Are ChemChina and Syngenta submitting to ‘minor concessions’?
China National Chemical Corp (ChemChina) and Swiss pesticide and GMO seed maker Syngenta may have “proposed minor concessions to the EU’s competition watchdog” in order to allay fears over their $43 billion merger, according to Reuters, which cited an anonymous source in the matter.

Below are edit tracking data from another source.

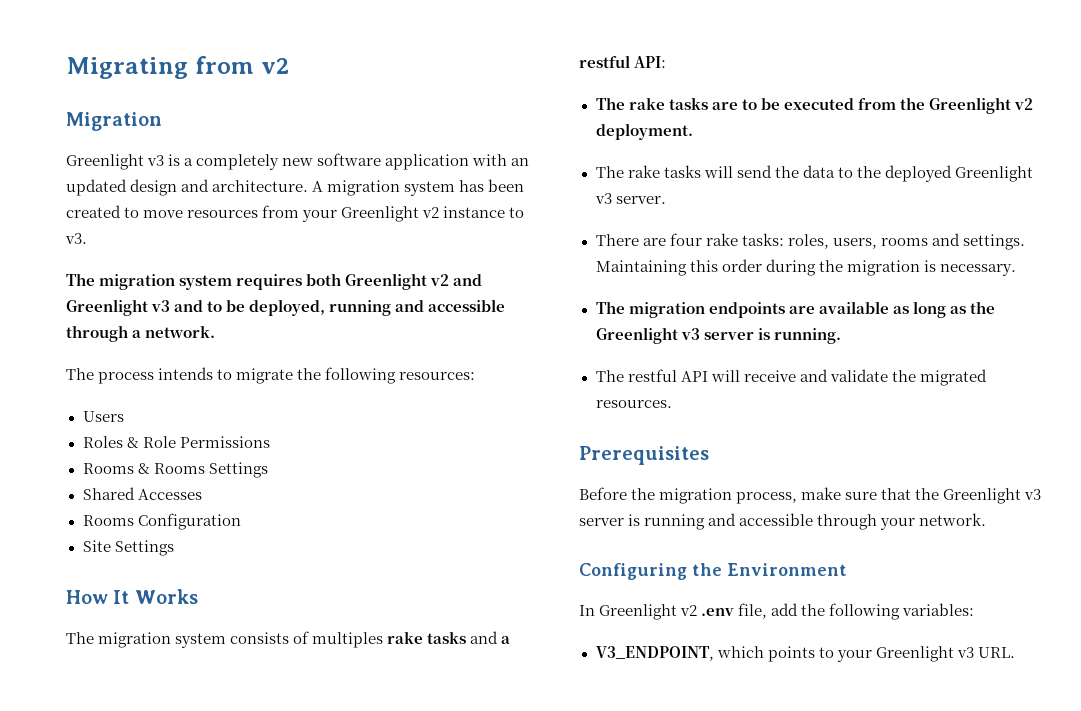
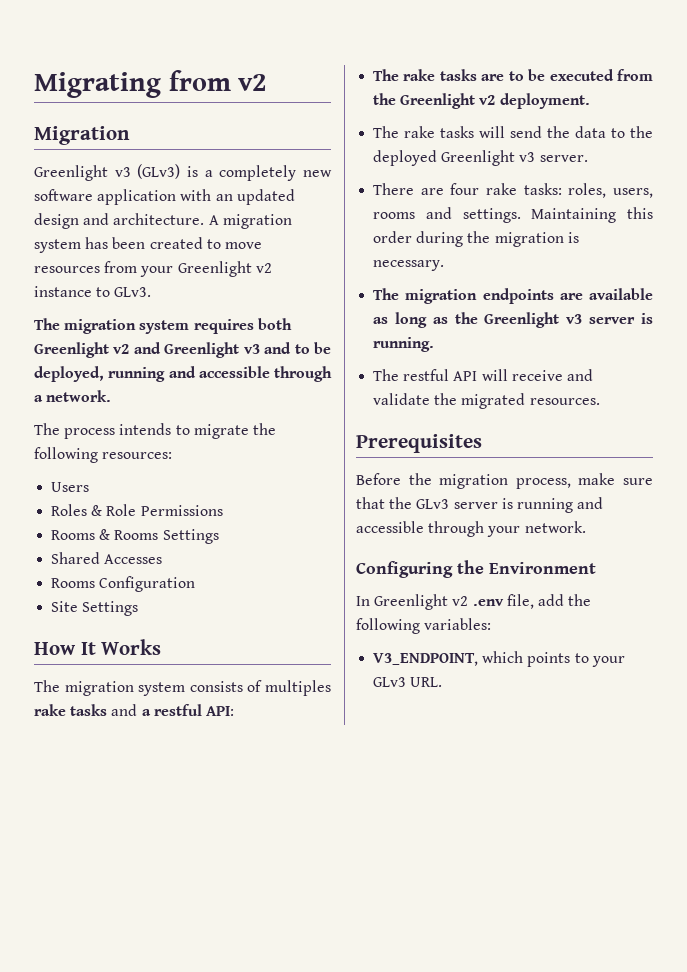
- Greenlight v3 is a completely new software application with an updated design and architecture.
+ Greenlight v3 (GLv3) is a completely new software application with an updated design and architecture.
- A migration system has been created to move resources from your Greenlight v2 instance to v3.
+ A migration system has been created to move resources from your Greenlight v2 instance to GLv3.
- Before the migration process, make sure that the Greenlight v3 server is running and accessible through your network.
+ Before the migration process, make sure that the GLv3 server is running and accessible through your network.
- V3_ENDPOINT, which points to your Greenlight v3 URL.
+ V3_ENDPOINT, which points to your GLv3 URL.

Reuters claimed that ChemChina would not have to go as far as selling Adama Agricultural Solutions Ltd. Rather, discussions were progressing with respect to certain specific products. According to Reuters’ source, “overall divestments would be less than $500 million. It’s about individual products where competition is scarce.” Some of those products, this person continued, were “only worth tens of millions of dollars.”
Reuters cited a second anonymous source that it claims is close to the deal: “my understanding is that [divestments] are very minor.”
A ChemChina spokesperson told Reuters that “details of the remedy proposals were confidential,” and a Syngenta spokesperson offered a similar response, saying: “Syngenta confirms that remedies related to the deal with ChemChina have been submitted to the EC. We will not comment further on that. ChemChina and Syngenta remain fully committed to the transaction and are confident of its closure.”
Following approval from regulators in the majority of markets, this hurdle is widely seen to be the last significant one to the deal.
Reuters sought the opinion of two further sources. The first, Ioannis Kokkoris, Chair in Law and Economics at Queen Mary University of London, told them that divesting Adama was the quickest route to approval:
“That ChemChina has not done this yet suggests it is trying to mitigate a full divestment of Adama, such as by selling a number of significant activities. The other scenario is that it has agreed to divest Adama and is now discussing top-up remedies.”
The second is an unnamed “senior Beijing-based industry executive” who, despite being knowledgeable in the matter, was not authorized to discuss it with the media. He told the news outlet:
“The companies have identified a list of products that may have caused the Commission’s concerns in respective countries. Although the progress has taken slightly longer than expected, communication with the Commission has been smooth.”
Dominion holds Syngenta in its Global Trends Managed Fund.